(Task brief): Every record here must be set down once more, precisely as it reads.

(Data supplied):
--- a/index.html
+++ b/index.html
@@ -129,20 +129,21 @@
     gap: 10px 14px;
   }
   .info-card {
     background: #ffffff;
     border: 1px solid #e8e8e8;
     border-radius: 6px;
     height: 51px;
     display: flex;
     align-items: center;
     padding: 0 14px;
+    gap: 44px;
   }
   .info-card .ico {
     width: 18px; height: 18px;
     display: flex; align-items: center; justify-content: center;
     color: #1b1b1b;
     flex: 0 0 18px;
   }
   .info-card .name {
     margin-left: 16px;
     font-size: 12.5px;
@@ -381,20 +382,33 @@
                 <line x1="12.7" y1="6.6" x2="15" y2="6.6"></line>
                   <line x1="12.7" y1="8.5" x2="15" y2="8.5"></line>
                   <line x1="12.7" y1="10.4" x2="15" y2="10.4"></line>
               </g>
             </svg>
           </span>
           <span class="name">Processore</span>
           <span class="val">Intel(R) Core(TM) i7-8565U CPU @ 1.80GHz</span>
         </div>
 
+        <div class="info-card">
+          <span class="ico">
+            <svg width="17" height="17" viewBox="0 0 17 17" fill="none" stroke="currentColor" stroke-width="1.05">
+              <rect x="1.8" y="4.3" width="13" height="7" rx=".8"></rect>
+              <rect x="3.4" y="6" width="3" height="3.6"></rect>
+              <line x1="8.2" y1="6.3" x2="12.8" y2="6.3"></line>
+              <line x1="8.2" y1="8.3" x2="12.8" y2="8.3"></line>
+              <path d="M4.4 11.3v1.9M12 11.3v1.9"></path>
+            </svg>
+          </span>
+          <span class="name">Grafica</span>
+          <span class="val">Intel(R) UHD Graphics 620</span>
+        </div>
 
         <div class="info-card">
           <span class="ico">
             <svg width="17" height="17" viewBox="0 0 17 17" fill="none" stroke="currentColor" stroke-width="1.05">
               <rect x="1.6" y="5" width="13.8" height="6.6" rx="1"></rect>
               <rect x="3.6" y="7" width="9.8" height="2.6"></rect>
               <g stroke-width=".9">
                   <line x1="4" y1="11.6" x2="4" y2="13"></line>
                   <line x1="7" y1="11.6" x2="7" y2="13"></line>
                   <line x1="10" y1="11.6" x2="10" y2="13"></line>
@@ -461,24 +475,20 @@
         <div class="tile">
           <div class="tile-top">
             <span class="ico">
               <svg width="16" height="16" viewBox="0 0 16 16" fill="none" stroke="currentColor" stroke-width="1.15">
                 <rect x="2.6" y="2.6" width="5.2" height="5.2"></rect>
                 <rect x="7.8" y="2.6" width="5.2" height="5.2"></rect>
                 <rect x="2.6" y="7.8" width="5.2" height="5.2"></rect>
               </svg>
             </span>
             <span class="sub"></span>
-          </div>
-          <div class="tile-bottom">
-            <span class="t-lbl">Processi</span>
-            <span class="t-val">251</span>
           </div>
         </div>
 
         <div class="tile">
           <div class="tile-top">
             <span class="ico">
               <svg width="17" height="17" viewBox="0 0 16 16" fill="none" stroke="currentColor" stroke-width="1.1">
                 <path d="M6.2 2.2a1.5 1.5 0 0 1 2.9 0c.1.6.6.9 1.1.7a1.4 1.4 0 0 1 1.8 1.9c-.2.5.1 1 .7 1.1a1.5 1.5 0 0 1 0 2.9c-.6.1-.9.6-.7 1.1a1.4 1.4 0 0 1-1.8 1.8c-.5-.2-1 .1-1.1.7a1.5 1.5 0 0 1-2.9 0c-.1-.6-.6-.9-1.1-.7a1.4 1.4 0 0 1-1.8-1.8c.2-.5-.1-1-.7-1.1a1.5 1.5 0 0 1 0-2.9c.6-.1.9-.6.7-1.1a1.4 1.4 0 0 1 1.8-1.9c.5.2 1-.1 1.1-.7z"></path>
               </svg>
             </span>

(Solved problem):
--- a/index.html
+++ b/index.html
@@ -129,20 +129,21 @@
     gap: 10px 14px;
   }
   .info-card {
     background: #ffffff;
     border: 1px solid #e8e8e8;
     border-radius: 6px;
     height: 51px;
     display: flex;
     align-items: center;
     padding: 0 14px;
+    gap: 44px;
   }
   .info-card .ico {
     width: 18px; height: 18px;
     display: flex; align-items: center; justify-content: center;
     color: #1b1b1b;
     flex: 0 0 18px;
   }
   .info-card .name {
     margin-left: 16px;
     font-size: 12.5px;
@@ -381,20 +382,33 @@
                 <line x1="12.7" y1="6.6" x2="15" y2="6.6"></line>
                   <line x1="12.7" y1="8.5" x2="15" y2="8.5"></line>
                   <line x1="12.7" y1="10.4" x2="15" y2="10.4"></line>
               </g>
             </svg>
           </span>
           <span class="name">Processore</span>
           <span class="val">Intel(R) Core(TM) i7-8565U CPU @ 1.80GHz</span>
         </div>
 
+        <div class="info-card">
+          <span class="ico">
+            <svg width="17" height="17" viewBox="0 0 17 17" fill="none" stroke="currentColor" stroke-width="1.05">
+              <rect x="1.8" y="4.3" width="13" height="7" rx=".8"></rect>
+              <rect x="3.4" y="6" width="3" height="3.6"></rect>
+              <line x1="8.2" y1="6.3" x2="12.8" y2="6.3"></line>
+              <line x1="8.2" y1="8.3" x2="12.8" y2="8.3"></line>
+              <path d="M4.4 11.3v1.9M12 11.3v1.9"></path>
+            </svg>
+          </span>
+          <span class="name">Grafica</span>
+          <span class="val">Intel(R) UHD Graphics 620</span>
+        </div>
 
         <div class="info-card">
           <span class="ico">
             <svg width="17" height="17" viewBox="0 0 17 17" fill="none" stroke="currentColor" stroke-width="1.05">
               <rect x="1.6" y="5" width="13.8" height="6.6" rx="1"></rect>
               <rect x="3.6" y="7" width="9.8" height="2.6"></rect>
               <g stroke-width=".9">
                   <line x1="4" y1="11.6" x2="4" y2="13"></line>
                   <line x1="7" y1="11.6" x2="7" y2="13"></line>
                   <line x1="10" y1="11.6" x2="10" y2="13"></line>
@@ -461,24 +475,20 @@
         <div class="tile">
           <div class="tile-top">
             <span class="ico">
               <svg width="16" height="16" viewBox="0 0 16 16" fill="none" stroke="currentColor" stroke-width="1.15">
                 <rect x="2.6" y="2.6" width="5.2" height="5.2"></rect>
                 <rect x="7.8" y="2.6" width="5.2" height="5.2"></rect>
                 <rect x="2.6" y="7.8" width="5.2" height="5.2"></rect>
               </svg>
             </span>
             <span class="sub"></span>
-          </div>
-          <div class="tile-bottom">
-            <span class="t-lbl">Processi</span>
-            <span class="t-val">251</span>
           </div>
         </div>
 
         <div class="tile">
           <div class="tile-top">
             <span class="ico">
               <svg width="17" height="17" viewBox="0 0 16 16" fill="none" stroke="currentColor" stroke-width="1.1">
                 <path d="M6.2 2.2a1.5 1.5 0 0 1 2.9 0c.1.6.6.9 1.1.7a1.4 1.4 0 0 1 1.8 1.9c-.2.5.1 1 .7 1.1a1.5 1.5 0 0 1 0 2.9c-.6.1-.9.6-.7 1.1a1.4 1.4 0 0 1-1.8 1.8c-.5-.2-1 .1-1.1.7a1.5 1.5 0 0 1-2.9 0c-.1-.6-.6-.9-1.1-.7a1.4 1.4 0 0 1-1.8-1.8c.2-.5-.1-1-.7-1.1a1.5 1.5 0 0 1 0-2.9c.6-.1.9-.6.7-1.1a1.4 1.4 0 0 1 1.8-1.9c.5.2 1-.1 1.1-.7z"></path>
               </svg>
             </span>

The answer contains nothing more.